Evaluating the effectiveness of the city master plan in regulating future urban spatial growth of Varanasi City, India

Anish Kumar¹Pankaj Kumar^1*Bharat Dahiya²Barbaros Gönençgil³Shipra Singh⁴Ashwani .¹Abhinav Rai¹

• ¹Department of Geography, Faculty of Social Sciences, University of Delhi, New Delhi, India
• ²Research Centre for Sustainable Development and Studies, School of Global Studies, Thammasat University, Pathumthani, Thailand
• ³Department of Geography, University of Turkey, Istanbul, Türkiye
• ⁴University of Delhi, New Delhi, India

This paper evaluates the effectiveness of the Varanasi City Master Plan 2031 in regulating urban growth by analyzing Land Use and Land Cover (LULC) changes. By comparing the model's predictions for 2031 with the Varanasi Development Authority's Master Plan, the study identifies discrepancies in the direction and extent of urban expansion. Rapid urbanization, driven by industrialization, migration, and infrastructural development, has dramatically reshaped Varanasi's spatial patterns. Utilizing remote sensing data from Landsat images (1990, 2000, 2010, and 2021) and integrating machine learning techniques, including the Multi-layer Perceptron and Markov Chain Analysis (MLP-MCA), this study simulates and predicts future urban expansion. The model's predictions, with an accuracy above 80%, offer critical insights for policymakers to revisit urban planning strategies. The built-up area has grown from 45.10 km² in 1990 to a projected 262.05 km² by 2031, representing a 480.95% increase over four decades. Simultaneously, agricultural acreage has declined from 908.23 km² to 656 km², a reduction of 252.23 km², or 27.77%, highlighting the shift from rural to urban land use. Notably, in the southwest, the Masterplan consistently exceeds predicted built-up areas across most zones, except in Zone 4 (9-12 km), with over-allocations around the Mughalsarai area.
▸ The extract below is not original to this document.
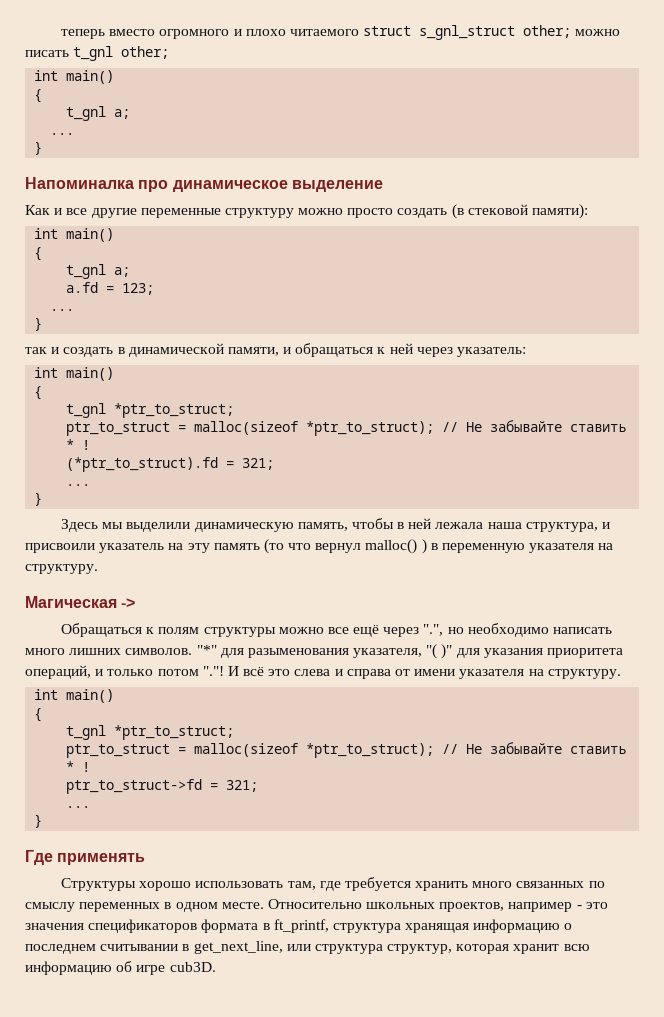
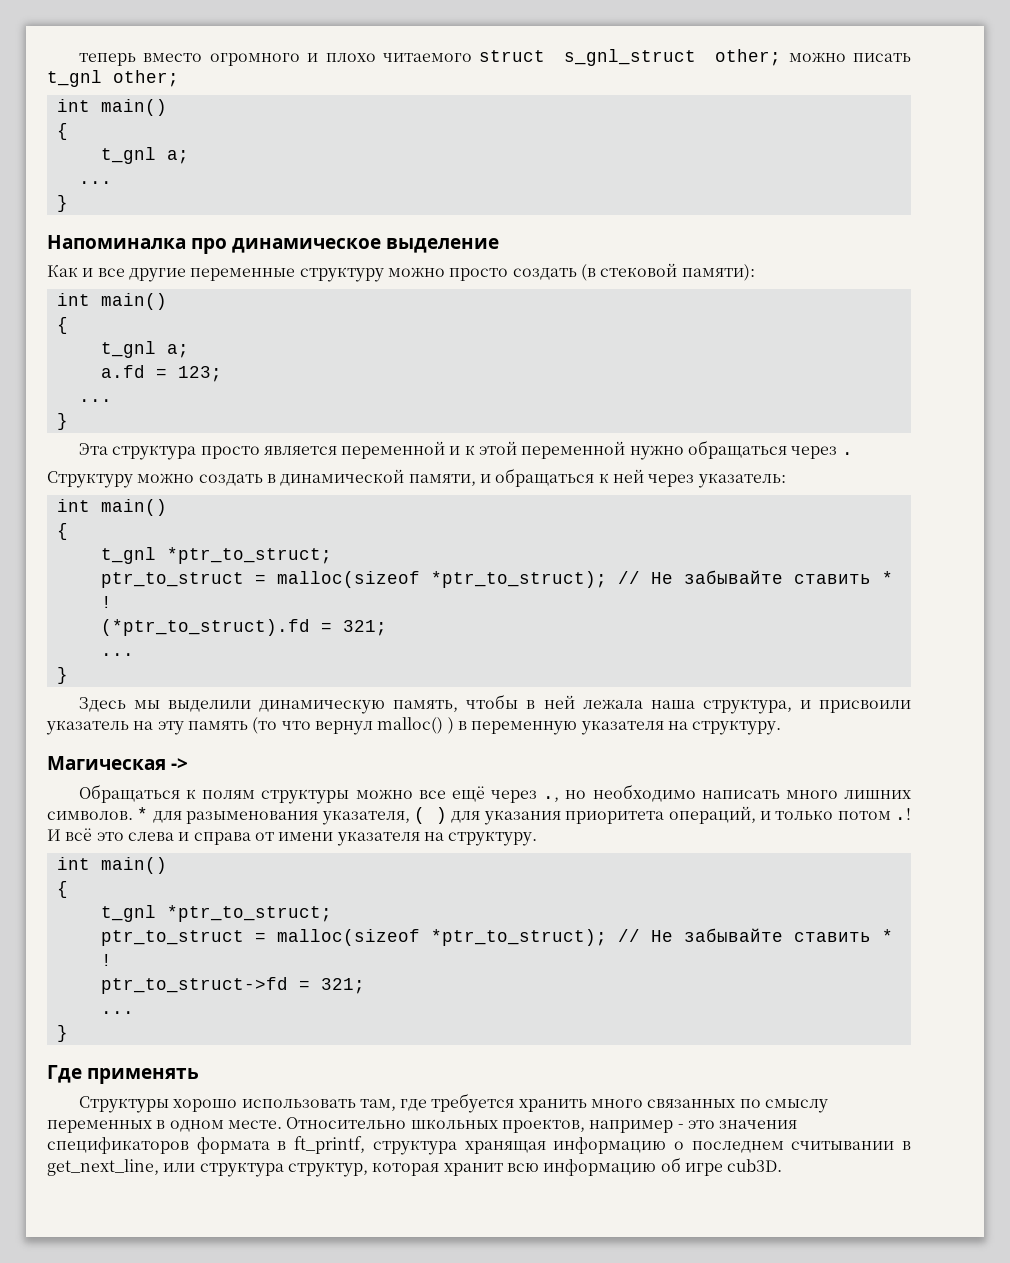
[25,347,60,354] так и -> [78,440,853,460] [47,471,195,488] Эта структура просто является переменной и к этой переменной нужно обращаться через . // Структуру можно
[423,624,444,636] ".", -> [543,796,560,802] .,
[196,645,217,655] "*" -> [137,807,149,820] *
[426,644,453,659] "( )" -> [413,807,448,824] ( )
[202,666,224,676] "."! -> [895,808,911,820] .!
Furthermore, Sectors A, B, C, and D anticipate higher built-up areas, particularly in zones 6-9 km and 9-12 km. This study underscores the need for sustainable development planning to mitigate the negative impacts of rapid urbanization, such as loss of green spaces, environmental degradation, and urban heat island effects. The combined approach of remote sensing and machine learning provides a robust and replicable methodology for other rapidly urbanizing cities, ensuring future expansion aligns with sustainable development goals.